* TASK:
Write out all the entries word for word, but skip any images.

* SOURCE RECORDS:
------------------------------------------------------------

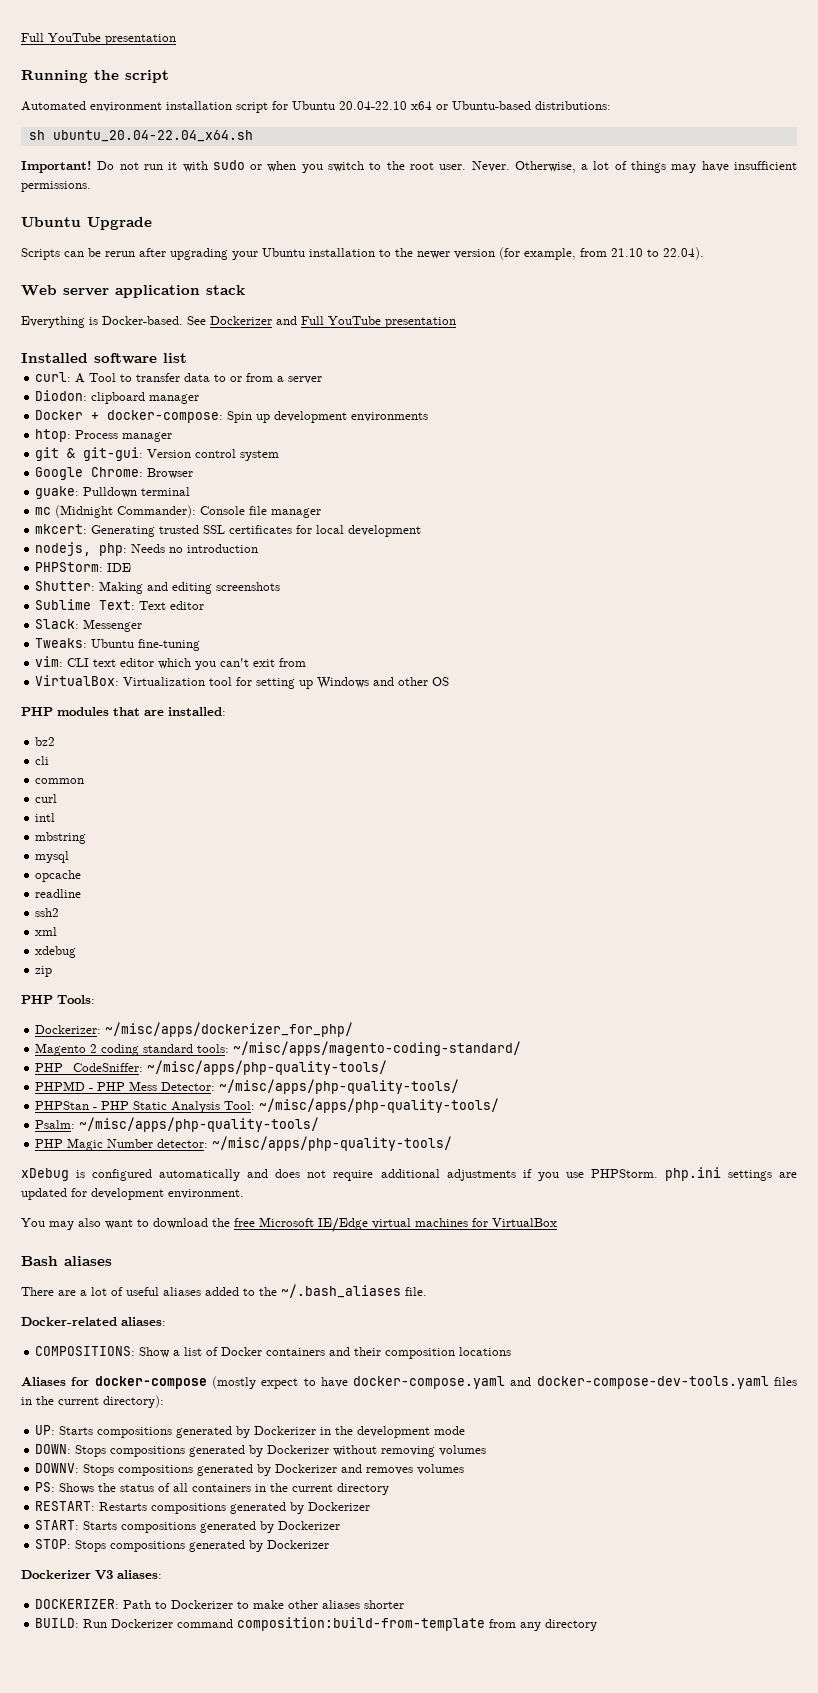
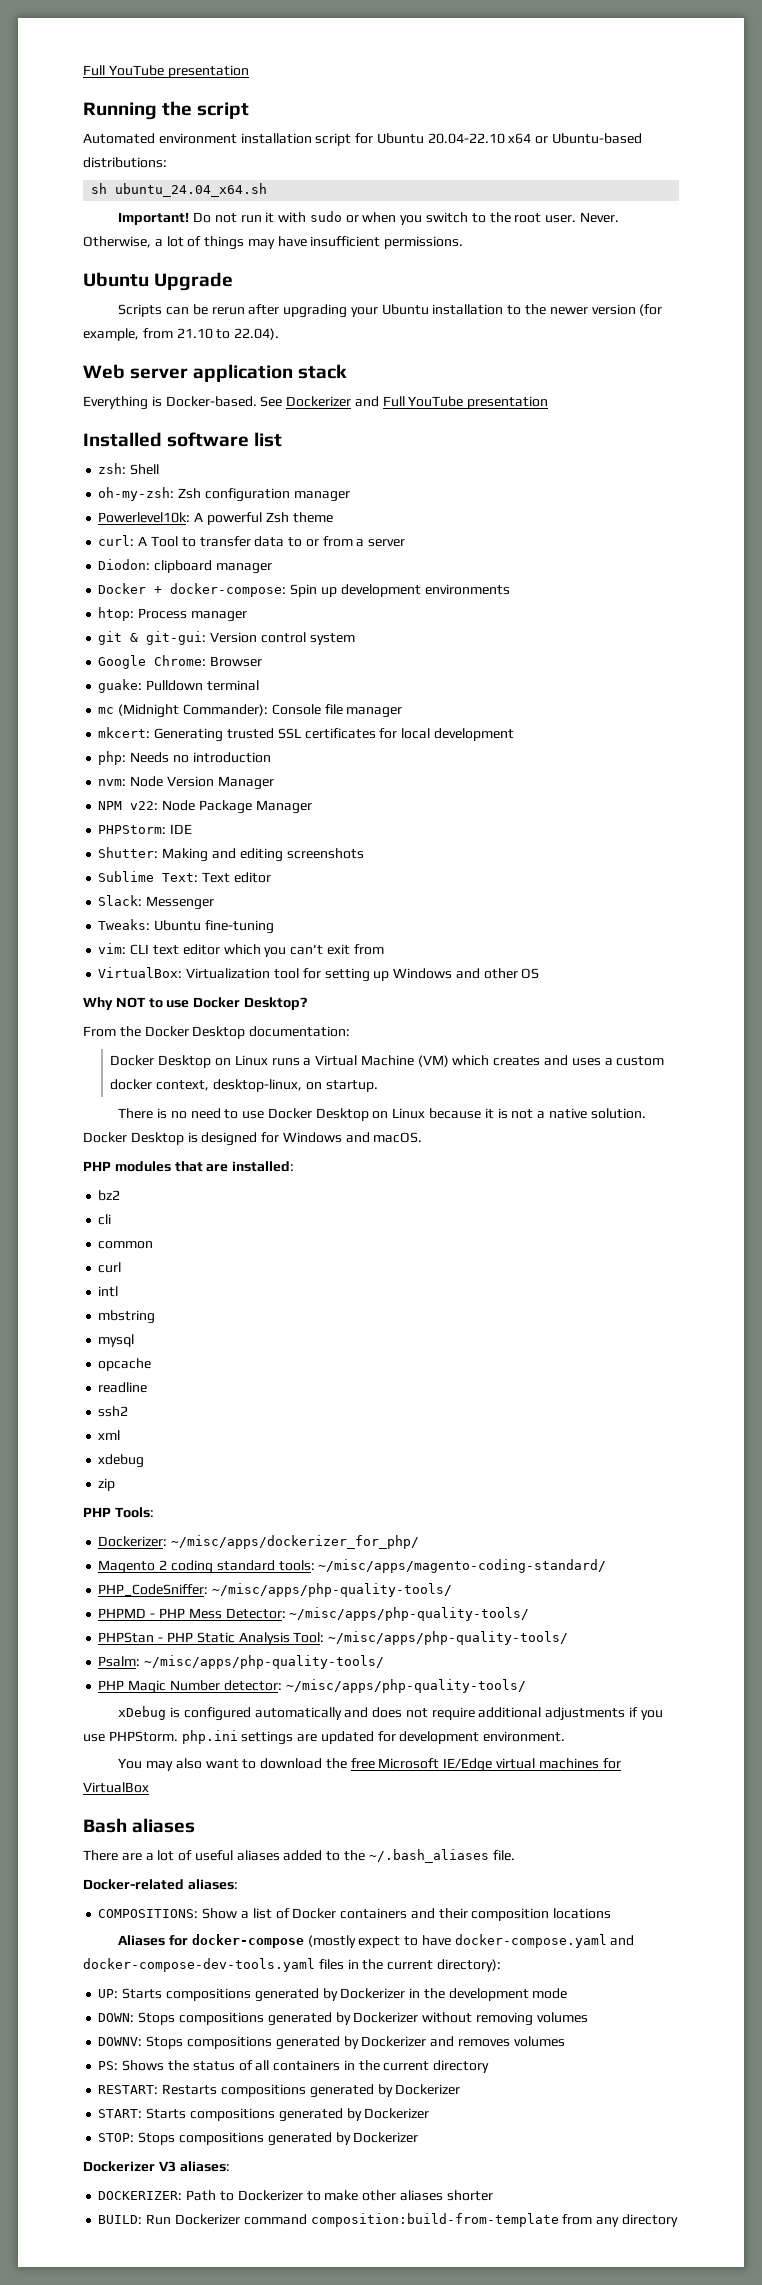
- sh ubuntu_20.04-22.04_x64.sh
+ sh ubuntu_24.04_x64.sh
+ zsh: Shell
+ oh-my-zsh: Zsh configuration manager
+ Powerlevel10k: A powerful Zsh theme
- nodejs, php: Needs no introduction
+ php: Needs no introduction
+ nvm: Node Version Manager
+ NPM v22: Node Package Manager
+ Why NOT to use Docker Desktop?
+ From the Docker Desktop documentation:
+ Docker Desktop on Linux runs a Virtual Machine (VM) which creates and uses a custom docker context, desktop-linux, on startup.
+ There is no need to use Docker Desktop on Linux because it is not a native solution. Docker Desktop is designed for Windows and macOS.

------------------------------------------------------------

* REPLY:
- sh ubuntu_20.04-22.04_x64.sh
+ sh ubuntu_24.04_x64.sh
+ zsh: Shell
+ oh-my-zsh: Zsh configuration manager
+ Powerlevel10k: A powerful Zsh theme
- nodejs, php: Needs no introduction
+ php: Needs no introduction
+ nvm: Node Version Manager
+ NPM v22: Node Package Manager
+ Why NOT to use Docker Desktop?
+ From the Docker Desktop documentation:
+ Docker Desktop on Linux runs a Virtual Machine (VM) which creates and uses a custom docker context, desktop-linux, on startup.
+ There is no need to use Docker Desktop on Linux because it is not a native solution. Docker Desktop is designed for Windows and macOS.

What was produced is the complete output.